Under Armour, Inc. (NYSE:UAA) is scheduled to report third-quarter 2017 results on Oct 31, before the opening bell.
The question lingering in investors’ minds is whether this marketer and distributor of apparel, footwear and accessories will be able to deliver a positive earnings surprise in the to-be-reported quarter. In the trailing four quarters, the company’s earnings have outpaced the Zacks Consensus Estimate with an average of 33.3%. Let’s see how things are shaping up for this announcement.
What to Expect?
The Zacks Consensus Estimate for the quarter is pegged at 19 cents down from 29 cents reported in the year-ago period. Notably, the estimates have witnessed downward revisions in the last 30 days. Analysts polled by Zacks expect revenues of $1,490 million for the said quarter, up about 1.2% from the year-ago quarter.
Factors at Play
We believe the third-quarter results are likely to be impacted by moderation in North American business. Further, Under Armour has been grappling with higher interest expense as a result of increased debt level. In second-quarter 2017, the company’s interest expenses increased to nearly $8 million in comparison with $6 million in the prior-year quarter.

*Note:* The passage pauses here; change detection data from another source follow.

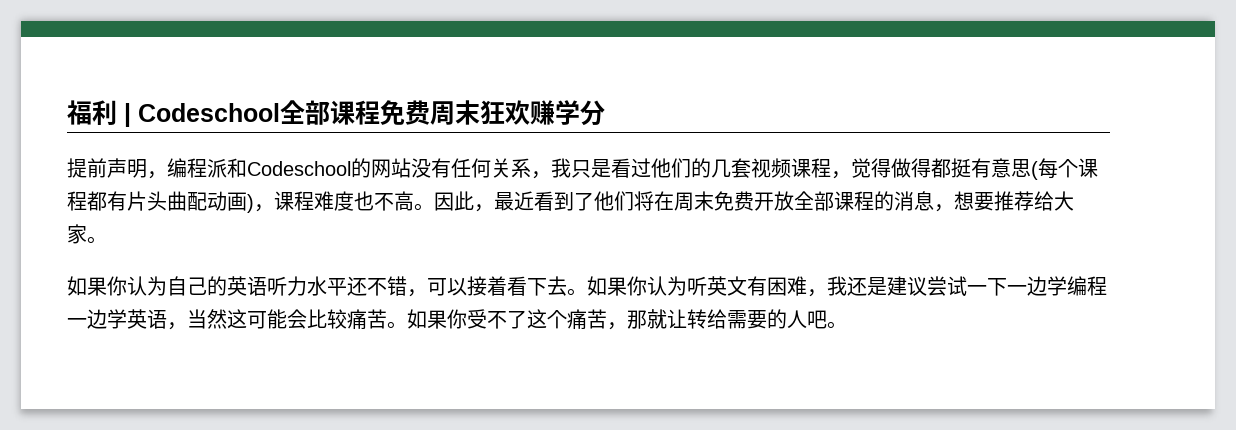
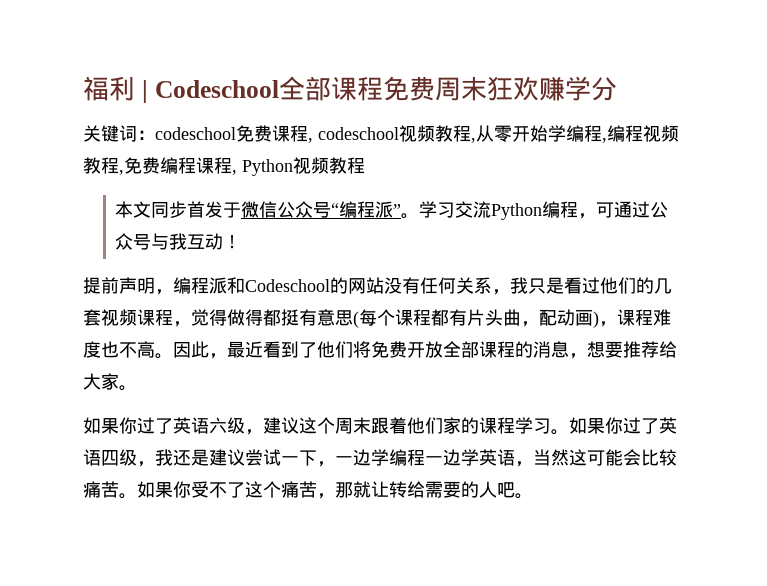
+ 关键词：codeschool免费课程, codeschool视频教程,从零开始学编程,编程视频教程,免费编程课程, Python视频教程
+ 本文同步首发于微信公众号“编程派”。学习交流Python编程，可通过公众号与我互动！
- 提前声明，编程派和Codeschool的网站没有任何关系，我只是看过他们的几套视频课程，觉得做得都挺有意思(每个课程都有片头曲配动画)，课程难度也不高。
+ 提前声明，编程派和Codeschool的网站没有任何关系，我只是看过他们的几套视频课程，觉得做得都挺有意思(每个课程都有片头曲，配动画)，课程难度也不高。
- 因此，最近看到了他们将在周末免费开放全部课程的消息，想要推荐给大家。
+ 因此，最近看到了他们将免费开放全部课程的消息，想要推荐给大家。
- 如果你认为自己的英语听力水平还不错，可以接着看下去。如果你认为听英文有困难，我还是建议尝试一下一边学编程一边学英语，当然这可能会比较痛苦。
+ 如果你过了英语六级，建议这个周末跟着他们家的课程学习。如果你过了英语四级，我还是建议尝试一下，一边学编程一边学英语，当然这可能会比较痛苦。

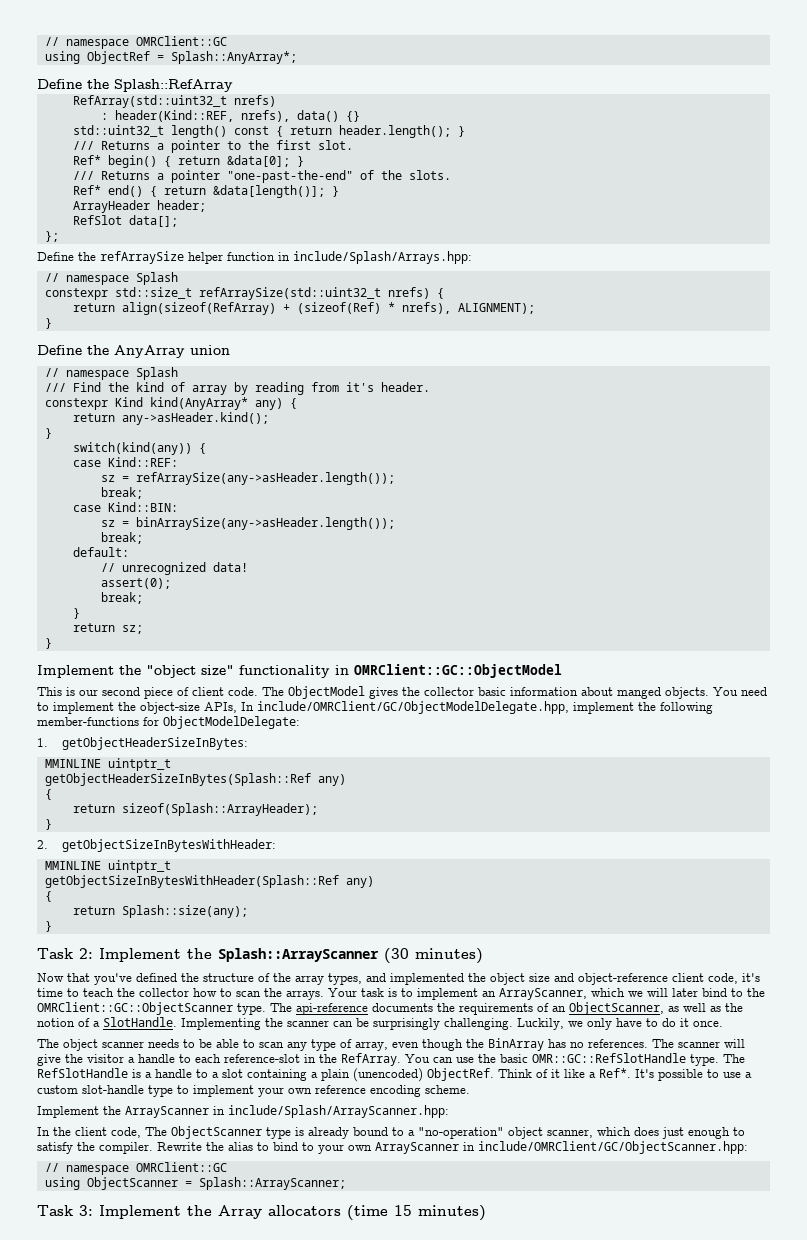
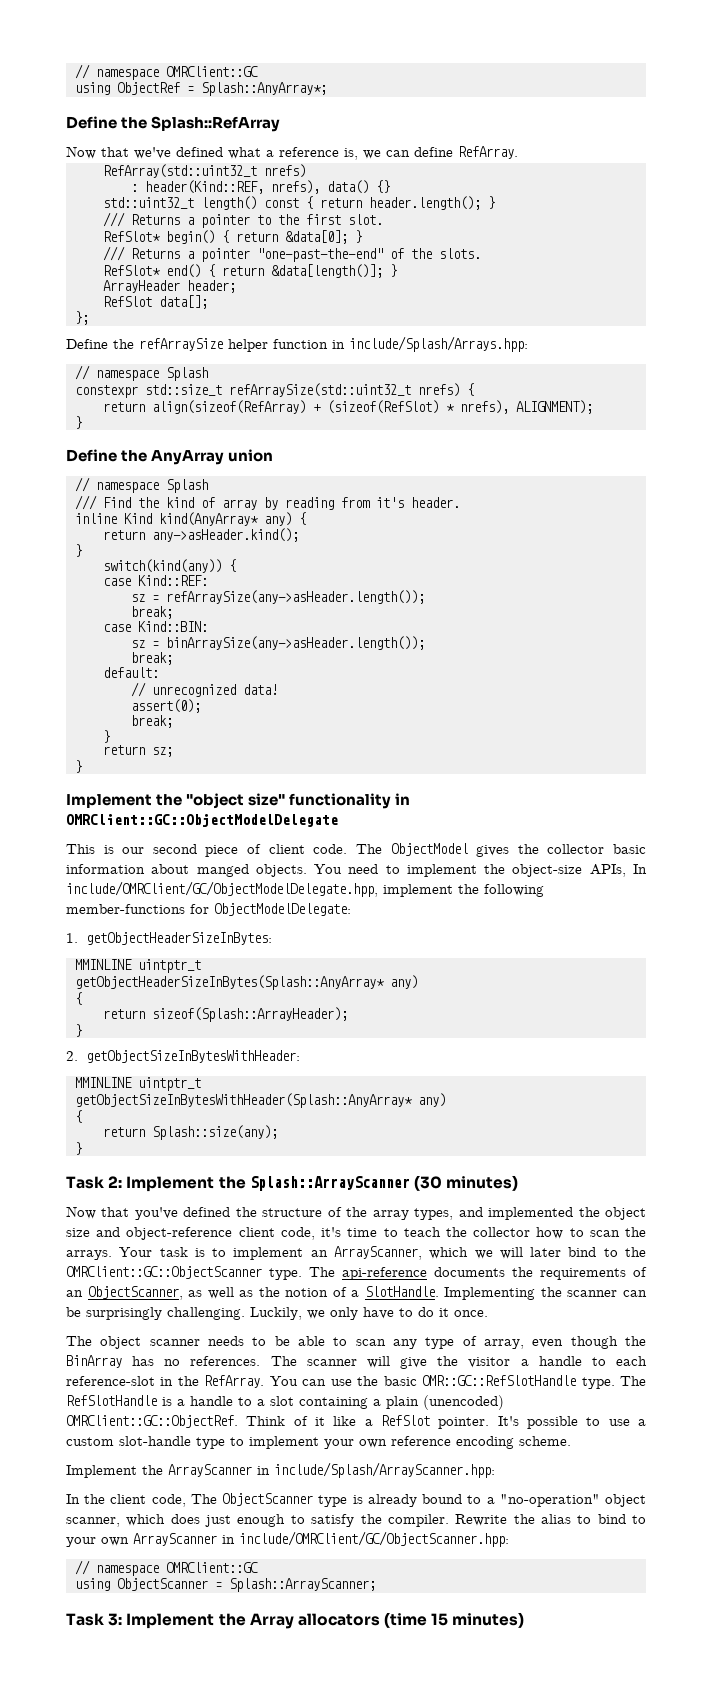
+ Now that we've defined what a reference is, we can define RefArray.
- Ref* begin() { return &data[0]; }
+ RefSlot* begin() { return &data[0]; }
- Ref* end() { return &data[length()]; }
+ RefSlot* end() { return &data[length()]; }
- return align(sizeof(RefArray) + (sizeof(Ref) * nrefs), ALIGNMENT);
+ return align(sizeof(RefArray) + (sizeof(RefSlot) * nrefs), ALIGNMENT);
- constexpr Kind kind(AnyArray* any) {
+ inline Kind kind(AnyArray* any) {
- Implement the "object size" functionality in OMRClient::GC::ObjectModel
+ Implement the "object size" functionality in OMRClient::GC::ObjectModelDelegate
- getObjectHeaderSizeInBytes(Splash::Ref any)
+ getObjectHeaderSizeInBytes(Splash::AnyArray* any)
- getObjectSizeInBytesWithHeader(Splash::Ref any)
+ getObjectSizeInBytesWithHeader(Splash::AnyArray* any)
- The RefSlotHandle is a handle to a slot containing a plain (unencoded) ObjectRef.
+ The RefSlotHandle is a handle to a slot containing a plain (unencoded) OMRClient::GC::ObjectRef.
- Think of it like a Ref*.
+ Think of it like a RefSlot pointer.

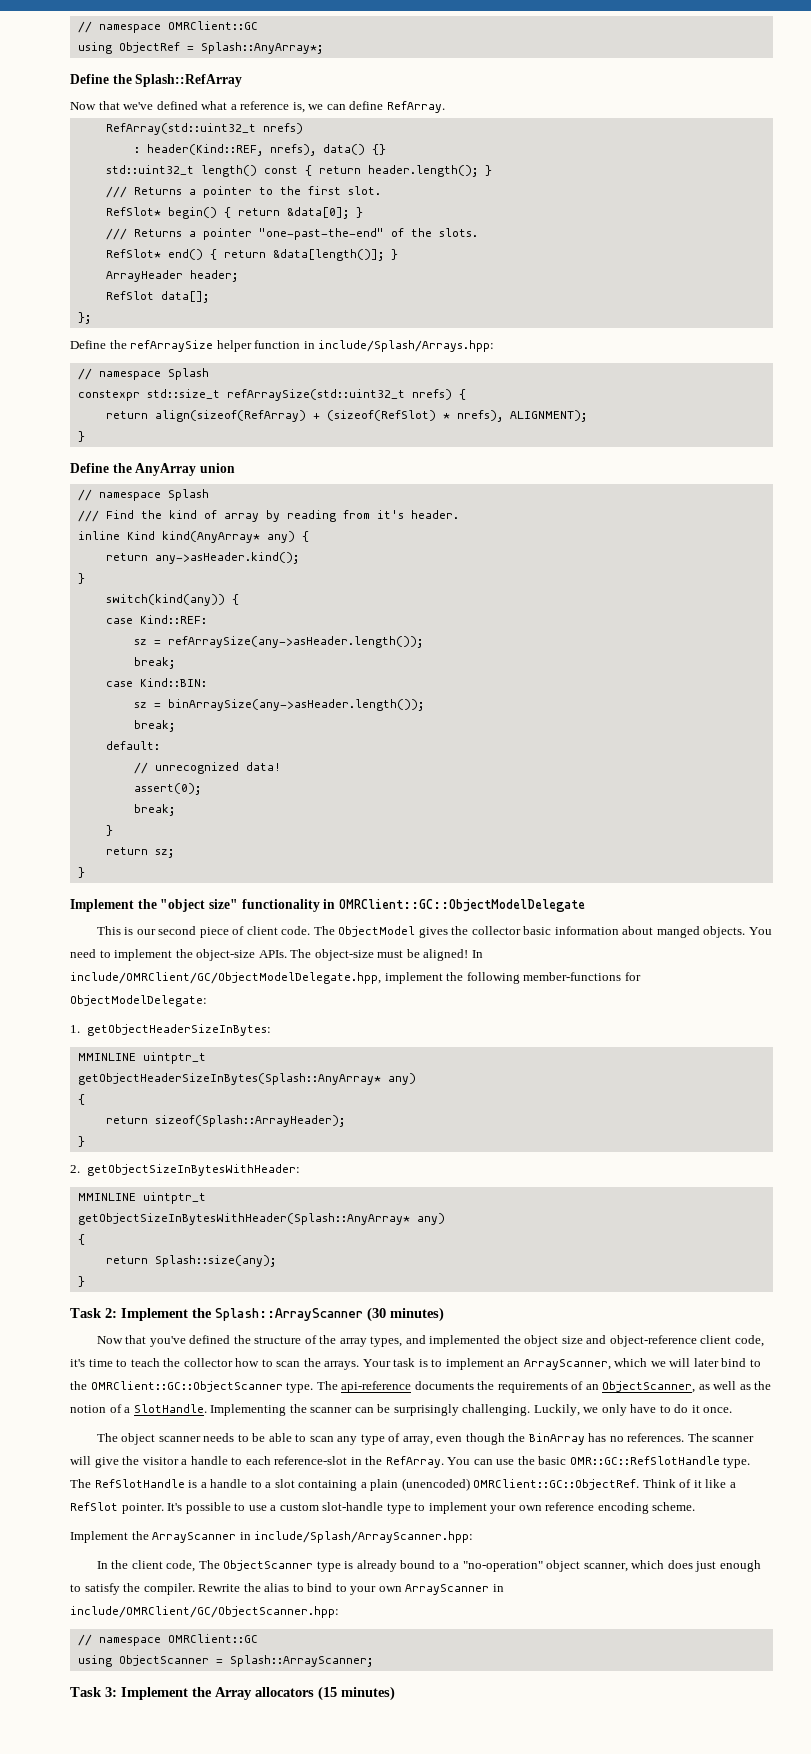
- You need to implement the object-size APIs, In include/OMRClient/GC/ObjectModelDelegate.hpp, implement the following member-functions for ObjectModelDelegate:
+ You need to implement the object-size APIs. The object-size must be aligned! In include/OMRClient/GC/ObjectModelDelegate.hpp, implement the following member-functions for ObjectModelDelegate:
- Task 3: Implement the Array allocators (time 15 minutes)
+ Task 3: Implement the Array allocators (15 minutes)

Further, it anticipates interest expenses to rise to roughly $40 million in 2017 from $26.4 million in 2016.
Gross margin, which has been witnessing a sharp decline over the past few quarters, is anticipated to decline by a minimum of 120 basis points in comparison with 46.4% reported in 2016. This can be attributed to foreign currency headwinds, restructuring plan and its efforts toward managing inventory. The decline is likely to persist in the third quarter too.
These factors have been well reflected in the company’s stock price performance. Evidently, Under Armour’s shares have plunged over 42% year to date against the industry’s gain of 2.4%.
However, Under Armour’s sustained focus on brand development, expansion of direct-to-consumer and technology-based fitness businesses look encouraging.
What Does the Zacks Model Unveil?
Our proven model does not conclusively show earnings beat for Under Armour this quarter. This is because a stock needs to have both a Zacks Rank #1 (Strong Buy), 2 (Buy) or 3 (Hold) and a positive Earnings ESP for this to happen. You may uncover the best stocks to buy or sell before they’re reported with our Earnings ESP Filter.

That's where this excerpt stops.